Give back exactly the lines of the material below that start at the line containing "font-size: 10px ->" and end at the line containing "flex-direction: none ->", and no others.

MATERIAL SUPPLIED:

============

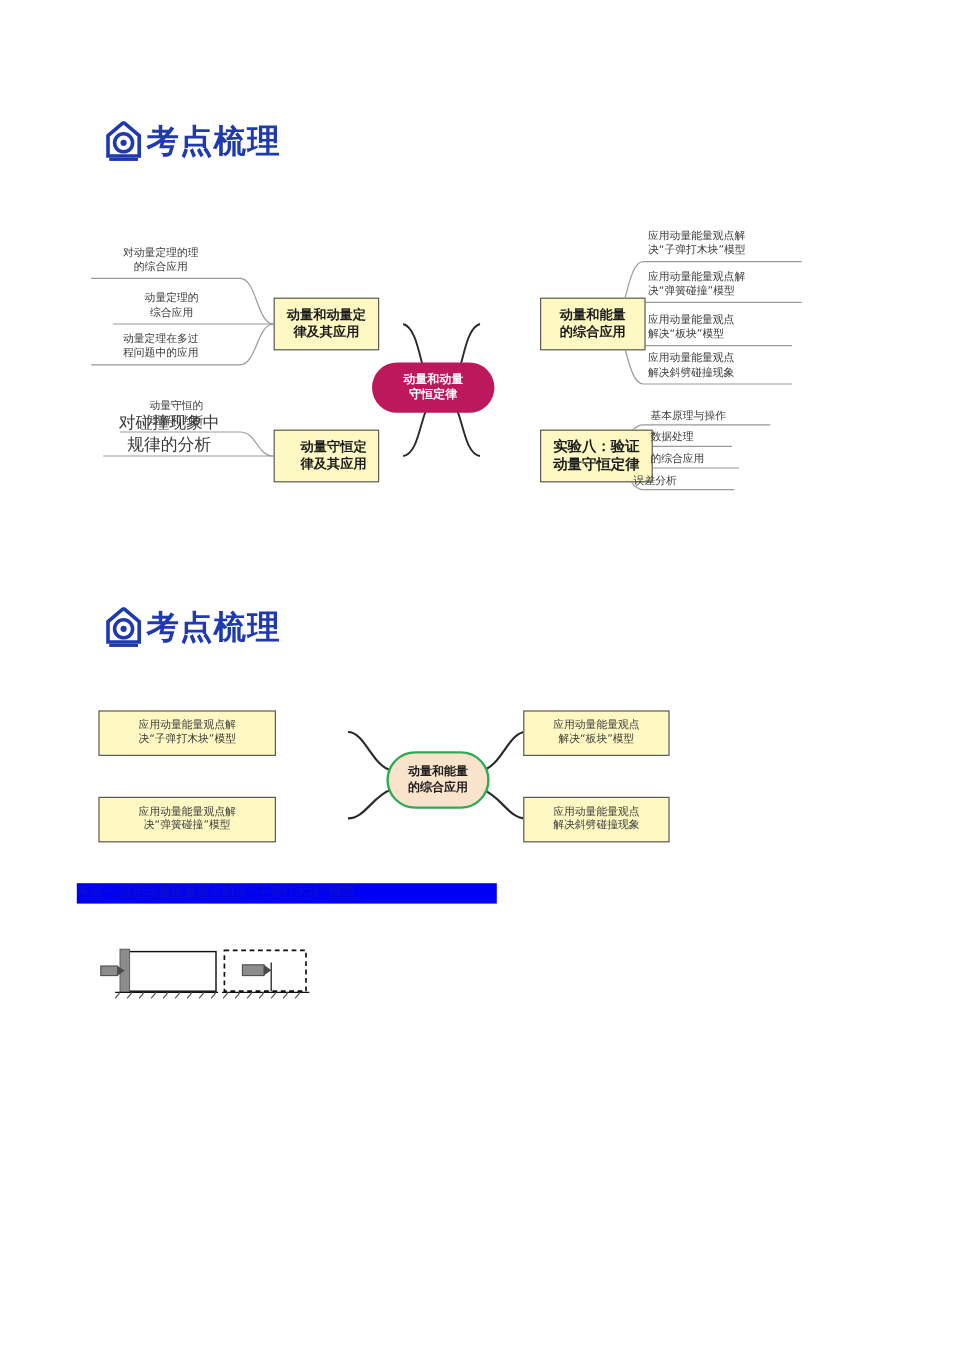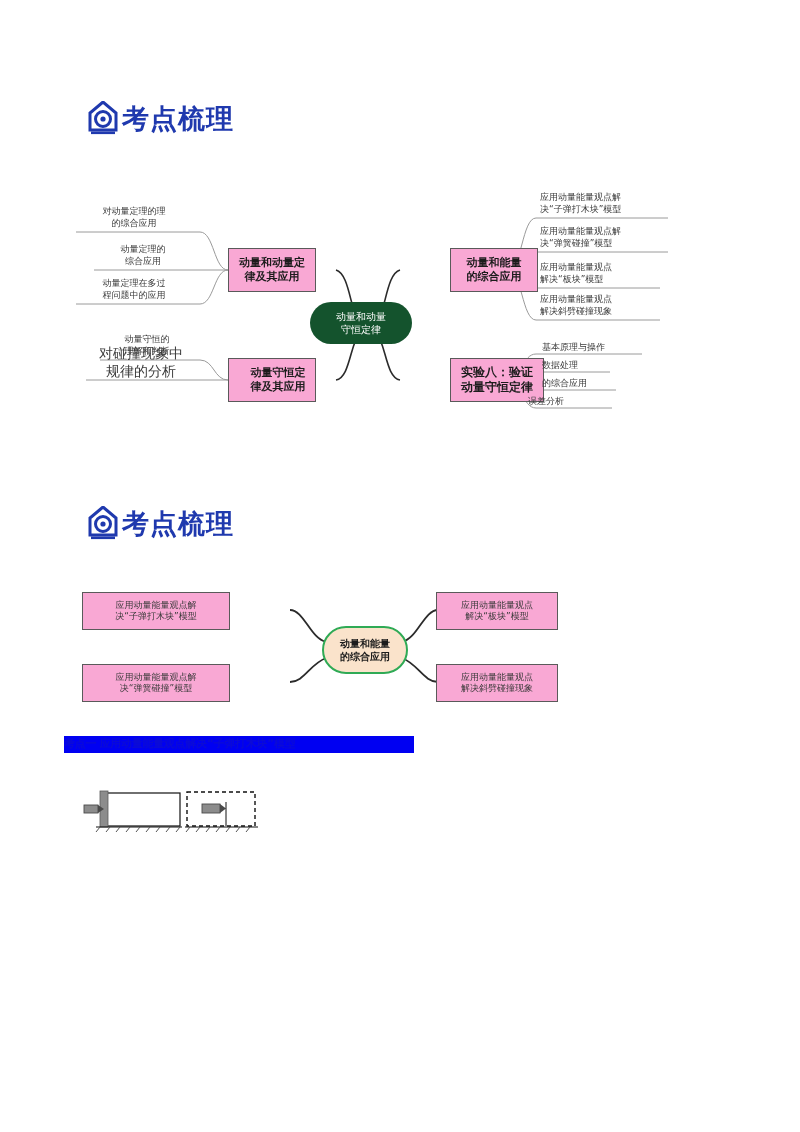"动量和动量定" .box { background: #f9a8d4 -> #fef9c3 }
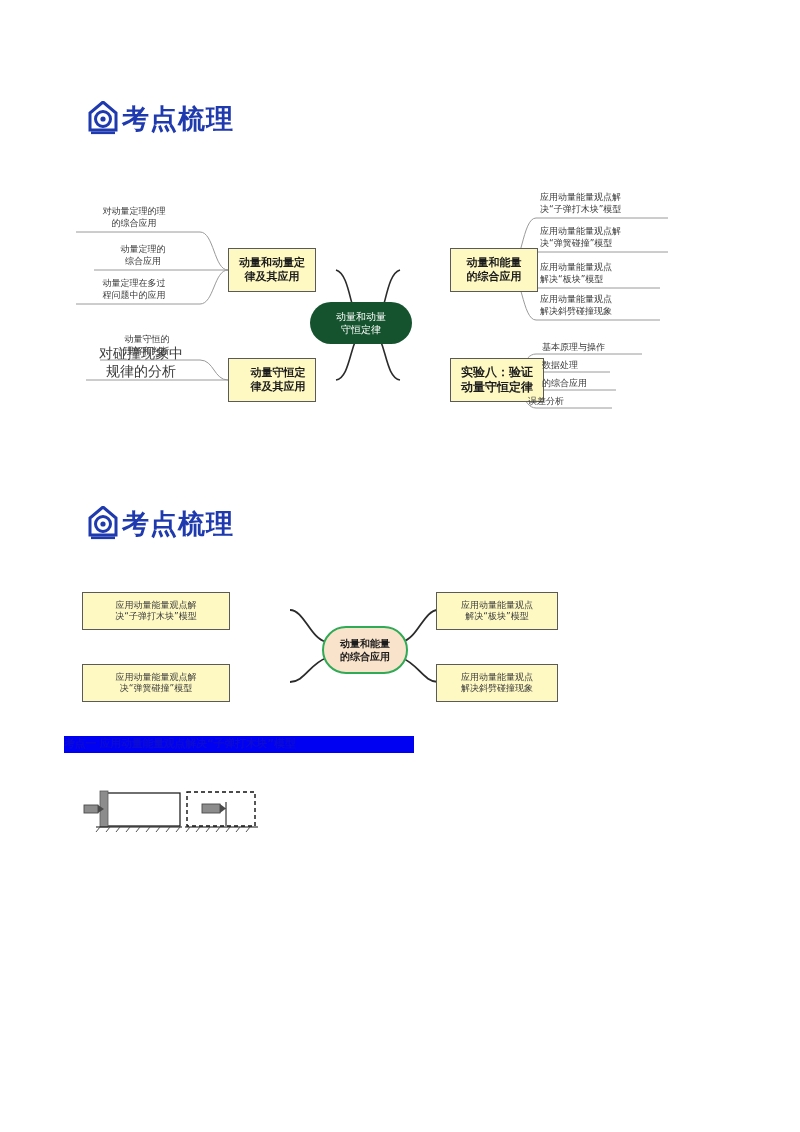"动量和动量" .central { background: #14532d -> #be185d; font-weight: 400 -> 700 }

============

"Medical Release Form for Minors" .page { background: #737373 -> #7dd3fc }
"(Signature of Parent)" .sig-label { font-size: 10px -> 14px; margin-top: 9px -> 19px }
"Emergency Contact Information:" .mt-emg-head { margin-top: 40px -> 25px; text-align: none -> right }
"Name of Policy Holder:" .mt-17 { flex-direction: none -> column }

============

SOLUTION TO THE EXERCISE:
"(Signature of Parent)" .sig-label { font-size: 10px -> 14px; margin-top: 9px -> 19px }
"Emergency Contact Information:" .mt-emg-head { margin-top: 40px -> 25px; text-align: none -> right }
"Name of Policy Holder:" .mt-17 { flex-direction: none -> column }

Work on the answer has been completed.